After nearly two years, I’m proud to show off the framework that we’ve built: OpenCrowbar addresses the limitations of Crowbar 1.x and adds critical new capabilities.

So what’s in OpenCrowbar?  Pretty much what we targeted at the launch and we’ve added some wonderful surprises too:

  • Heterogeneous Operating Systems – chose which operating system you want to install on the target servers.
  • CMDB Flexibility – don’t be locked in to a devops toolset.  Attribute injection allows clean abstraction boundaries so you can use multiple tools (Chef and Puppet, playing together).
  • Ops Annealer –the orchestration at Crowbar’s heart combines the best of directed graphs with late binding and parallel execution.  We believe annealing is the key ingredient for repeatable and OpenOps shared code upgrades
  • Upstream Friendly – infrastructure as code works best as a community practice and Crowbar use upstream code without injecting “crowbarisms” that were previously required.  So you can share your learning with the broader DevOps community even if they don’t use Crowbar.
  • Node Discovery (or not) – Crowbar maintains the same proven discovery image based approach that we used before, but we’ve streamlined and expanded it.  You can use Crowbar’s API outside of the PXE discovery system to accommodate Docker containers, existing systems and VMs.
  • Hardware Configuration – Crowbar maintains the same optional hardware neutral approach to RAID and BIOS configuration.  Configuring hardware with repeatability is difficult and requires much iterative testing.  While our approach is open and generic, my team at Dell works hard to validate a on specific set of gear: it’s impossible to make statements beyond that test matrix.
  • Network Abstraction – Crowbar dramatically extended our DevOps network abstraction.  We’ve learned that a networking is the key to success for deployment and upgrade so we’ve made Crowbar networking flexible and concise.  Crowbar networking works with attribute injection so that you can avoid hardwiring networking into DevOps scripts.
  • Out of band control – when the Annealer hands off work, Crowbar gives the worker implementation flexibility to do it on the node (using SSH) or remotely (using an API).  Making agents optional means allows operators and developers make the best choices for the actions that they need to take.
  • Technical Debt Paydown – We’ve also updated the Crowbar infrastructure to use the latest libraries like Ruby 2, Rails 4, Chef 11.  Even more importantly, we’re dramatically simplified the code structure including in repo documentation and a Docker based developer environment that makes building a working Crowbar environment fast and repeatable.

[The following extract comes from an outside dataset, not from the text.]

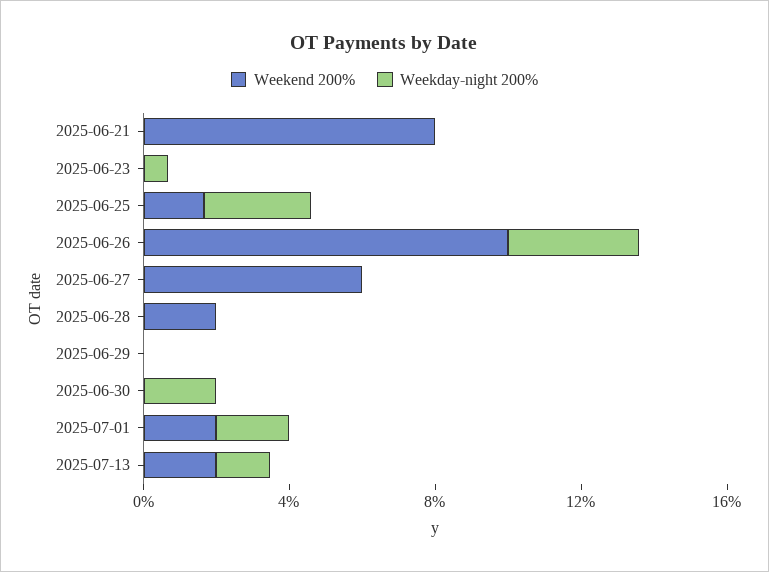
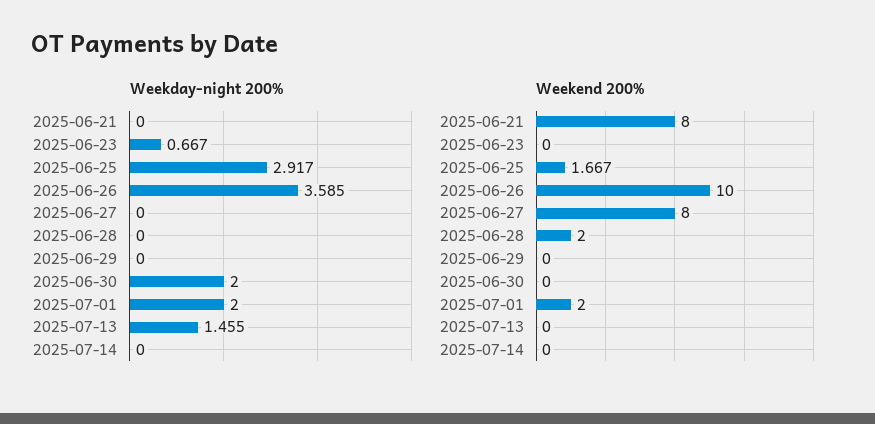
Weekend 200%, 2025-06-27: 6 -> 8
Weekend 200%, 2025-07-13: 2 -> 0
Weekday-night 200%, 2025-07-14: none -> 0
Weekend 200%, 2025-07-14: none -> 0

Why change to OpenCrowbar?  This new generation of Crowbar is structurally different from Crowbar 1 and we’ve investing substantially in refactoring the tooling, paying down technical debt and cleanup up documentation.  Since Crowbar 1 is still being actively developed, splitting the repositories allow both versions to progress with less confusion.  The majority of the principles and deployment code is very similar, I think of Crowbar as a single community.

Interested?  Our new Docker Admin node is quick to setup and can boot and manage both virtual and physical nodes.